Mitchell was arrested for disorderly conduct after he screamed at his friends that police were being overzealous by making him move along.

"Nobody ran after the officials and the tape proves it," he said.

The team's tape also shows angry parents streaming out of the stadium and congregating outside, cursing and letting off steam from the game. Police arrive after a frightened parent calls 911 and tells the dispatcher that police need to come quickly because there's going to be "riot."

Initially, six New Castle police cars arrive, and within moments those officers call surrounding areas and Pennsylvania State Police for backup. The crowd outside the stadium refuses to leave, and the police, increasingly irritated with some of the language being used, start threatening people with arrest.
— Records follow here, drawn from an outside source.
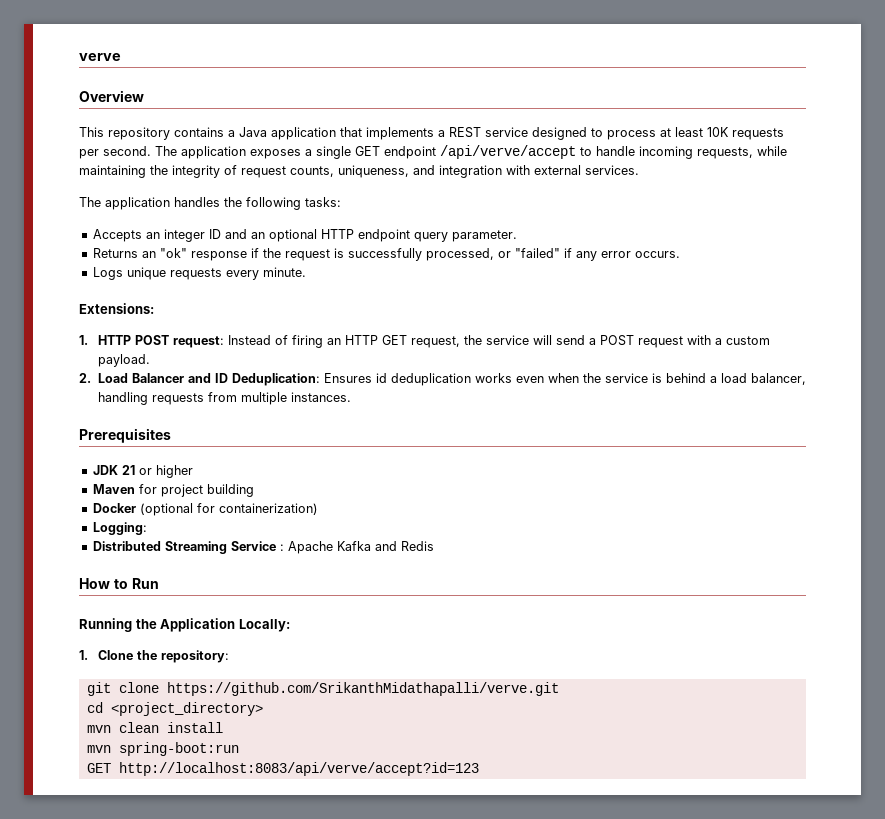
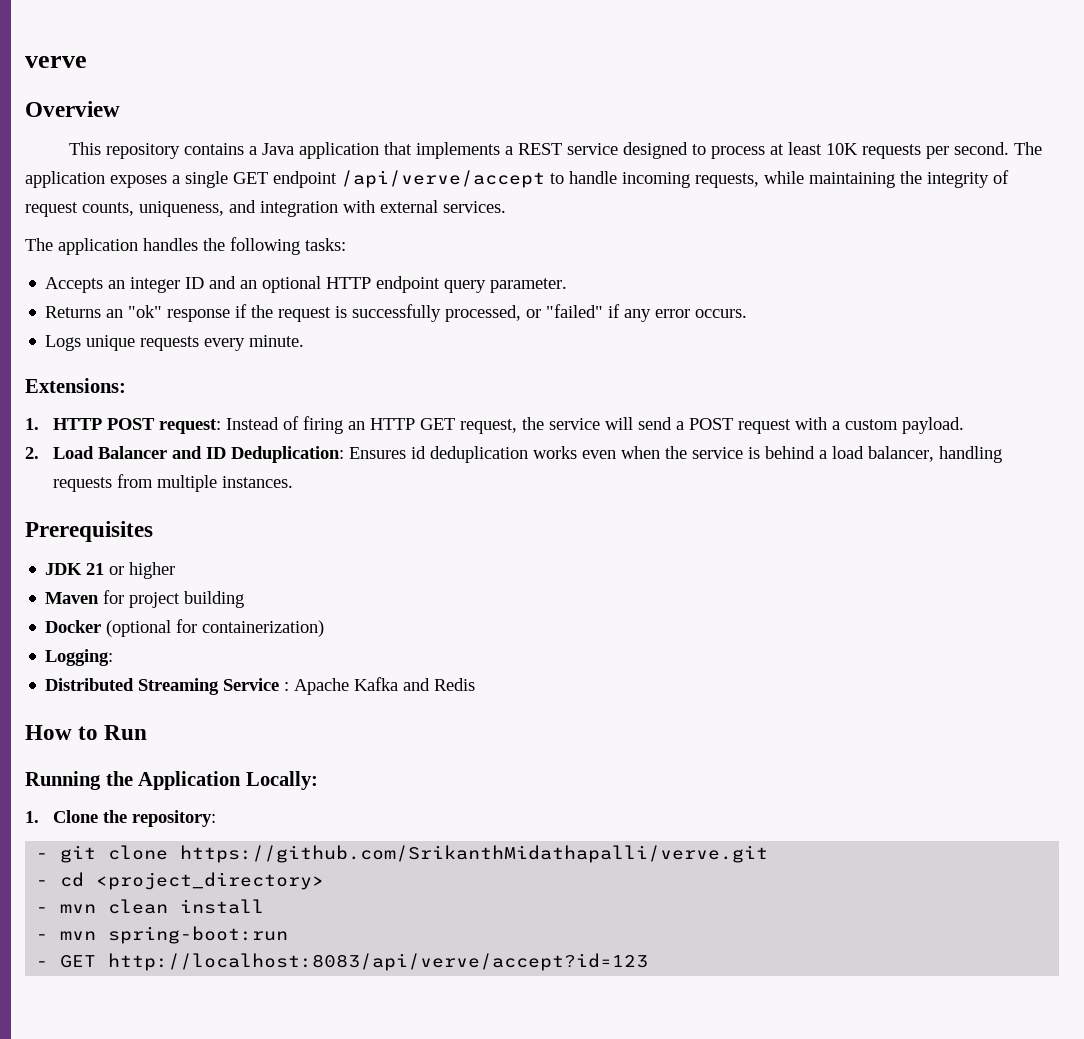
- git clone https://github.com/SrikanthMidathapalli/verve.git
+ - git clone https://github.com/SrikanthMidathapalli/verve.git
- cd <project_directory>
+ - cd <project_directory>
- mvn clean install
+ - mvn clean install
- mvn spring-boot:run
+ - mvn spring-boot:run
- GET http://localhost:8083/api/verve/accept?id=123
+ - GET http://localhost:8083/api/verve/accept?id=123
Eggleston and Smith were arrested along with Mitchell for disorderly conduct and face a preliminary hearing Oct. 4.

The aftermath of the penalty call and the arrests have spawned claims of lingering racism.

The Hurricanes are almost all African-Americans. The rest of the teams in the league are mostly white.

"Because we're black, we got to try twice as hard on the football field, the basketball court or the baseball field," said Eggleston. "Just give my kids a fair chance, just like your kids. That's all I asked."

Jamie Pezzuti, who lives across from the stadium, witnessed the aftermath and the irate coaches. She said the coaches damaged the bond children usually develop with their coaches in youth sports.

"Those kids on that team don't have much guidance," said Pezzutti. "They look up to those coaches for guidance, and they let them down."

Steve Mellon/Post-GazetteVIDEOTAPES TELL VERY DIFFERENT STORIES

First published on September 30, 2005 at 12:00 am
Moustafa Ayad can be reached at mayad@post-gazette.com or 412-263-1731.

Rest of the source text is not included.